:: Listed entries ::
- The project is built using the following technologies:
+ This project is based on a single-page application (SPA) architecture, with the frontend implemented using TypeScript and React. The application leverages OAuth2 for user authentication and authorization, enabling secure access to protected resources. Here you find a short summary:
:::
:: Listed entries ::
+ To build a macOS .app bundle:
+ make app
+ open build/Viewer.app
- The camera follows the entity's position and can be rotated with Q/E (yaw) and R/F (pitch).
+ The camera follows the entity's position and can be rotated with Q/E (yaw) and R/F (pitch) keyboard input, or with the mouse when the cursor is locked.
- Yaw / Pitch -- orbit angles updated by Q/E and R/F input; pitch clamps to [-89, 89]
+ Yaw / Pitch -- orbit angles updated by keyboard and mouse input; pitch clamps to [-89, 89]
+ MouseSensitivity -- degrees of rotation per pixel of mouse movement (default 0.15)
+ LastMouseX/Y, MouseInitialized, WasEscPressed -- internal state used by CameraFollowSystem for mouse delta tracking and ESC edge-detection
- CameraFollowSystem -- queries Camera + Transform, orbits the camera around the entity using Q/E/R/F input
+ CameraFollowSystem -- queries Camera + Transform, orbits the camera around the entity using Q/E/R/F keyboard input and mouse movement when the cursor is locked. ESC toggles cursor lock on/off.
:::
What is being asked:
Retype the portion of the data above that starts on the line with "- Yaw / Pitch" and finishes on the line with "cursor lock on/off.", including both of those lines.

Reply:
- Yaw / Pitch -- orbit angles updated by Q/E and R/F input; pitch clamps to [-89, 89]
+ Yaw / Pitch -- orbit angles updated by keyboard and mouse input; pitch clamps to [-89, 89]
+ MouseSensitivity -- degrees of rotation per pixel of mouse movement (default 0.15)
+ LastMouseX/Y, MouseInitialized, WasEscPressed -- internal state used by CameraFollowSystem for mouse delta tracking and ESC edge-detection
- CameraFollowSystem -- queries Camera + Transform, orbits the camera around the entity using Q/E/R/F input
+ CameraFollowSystem -- queries Camera + Transform, orbits the camera around the entity using Q/E/R/F keyboard input and mouse movement when the cursor is locked. ESC toggles cursor lock on/off.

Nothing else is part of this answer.